◆ **HOW TO COMPLETE THIS TASK**
Exactly the lines from the start of the entries through the line with "[112,465,255,486] MTBindingSim's ->" are required in the output, with no pictures among them.

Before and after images
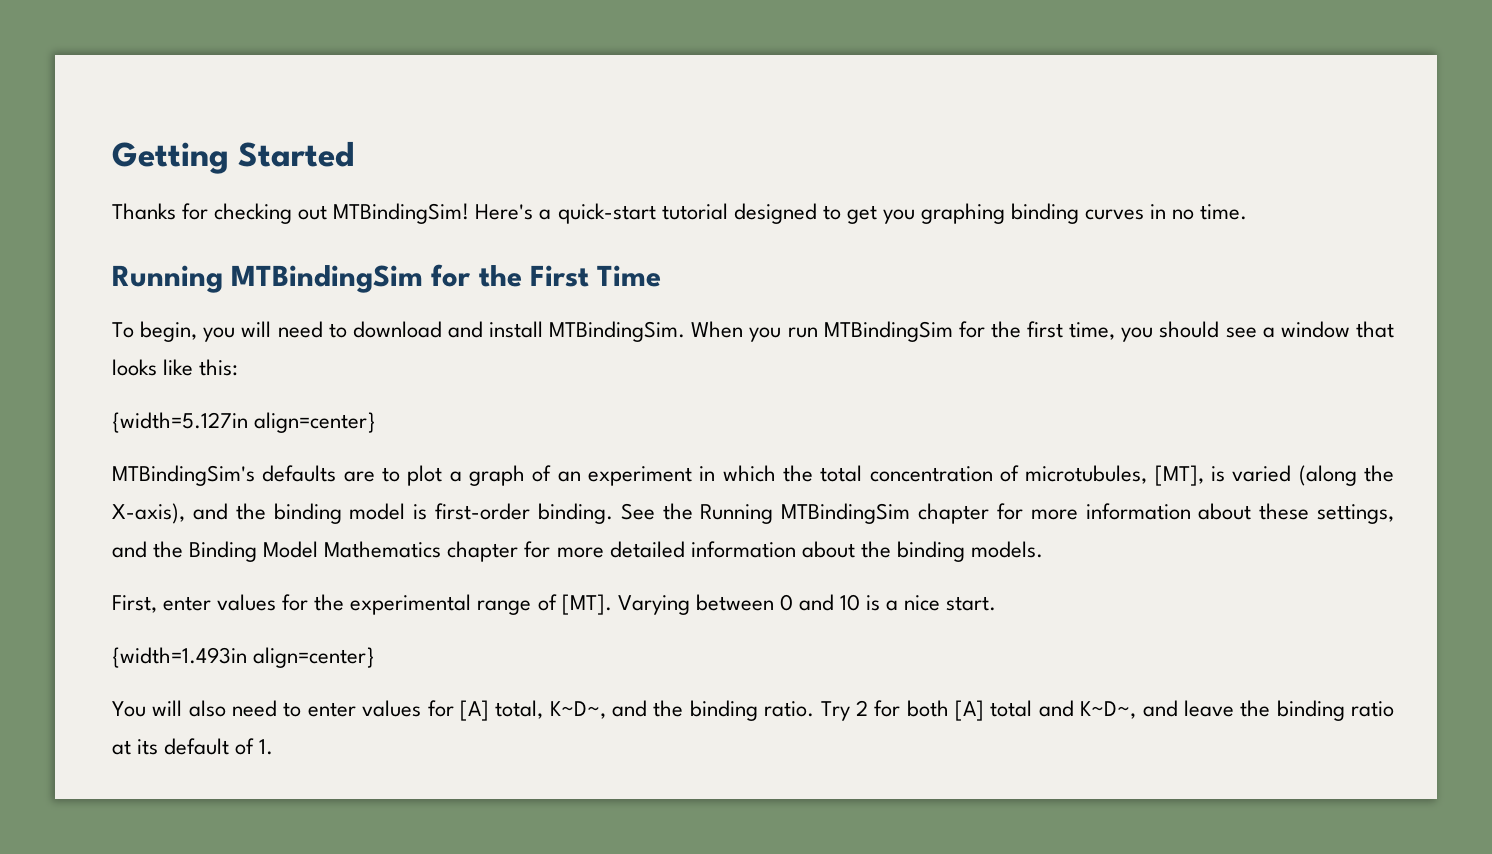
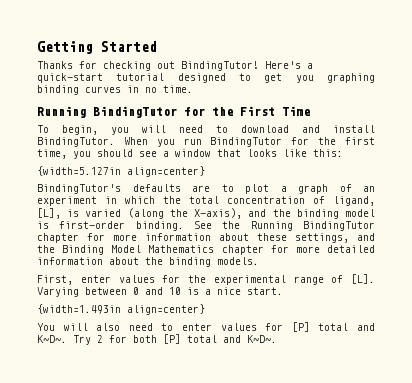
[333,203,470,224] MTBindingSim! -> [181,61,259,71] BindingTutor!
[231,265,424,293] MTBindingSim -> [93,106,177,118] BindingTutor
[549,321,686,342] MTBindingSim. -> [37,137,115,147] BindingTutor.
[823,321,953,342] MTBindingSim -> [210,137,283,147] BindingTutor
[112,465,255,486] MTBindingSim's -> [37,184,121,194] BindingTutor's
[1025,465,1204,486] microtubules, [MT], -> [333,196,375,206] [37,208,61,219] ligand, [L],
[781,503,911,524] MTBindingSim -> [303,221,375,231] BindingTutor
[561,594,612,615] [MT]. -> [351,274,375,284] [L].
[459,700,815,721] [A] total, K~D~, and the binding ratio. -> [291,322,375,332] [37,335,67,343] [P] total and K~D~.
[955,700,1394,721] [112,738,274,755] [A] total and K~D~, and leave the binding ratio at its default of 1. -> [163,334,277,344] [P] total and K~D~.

◆ **SOLUTION FOR THIS EXERCISE**
[333,203,470,224] MTBindingSim! -> [181,61,259,71] BindingTutor!
[231,265,424,293] MTBindingSim -> [93,106,177,118] BindingTutor
[549,321,686,342] MTBindingSim. -> [37,137,115,147] BindingTutor.
[823,321,953,342] MTBindingSim -> [210,137,283,147] BindingTutor
[112,465,255,486] MTBindingSim's -> [37,184,121,194] BindingTutor's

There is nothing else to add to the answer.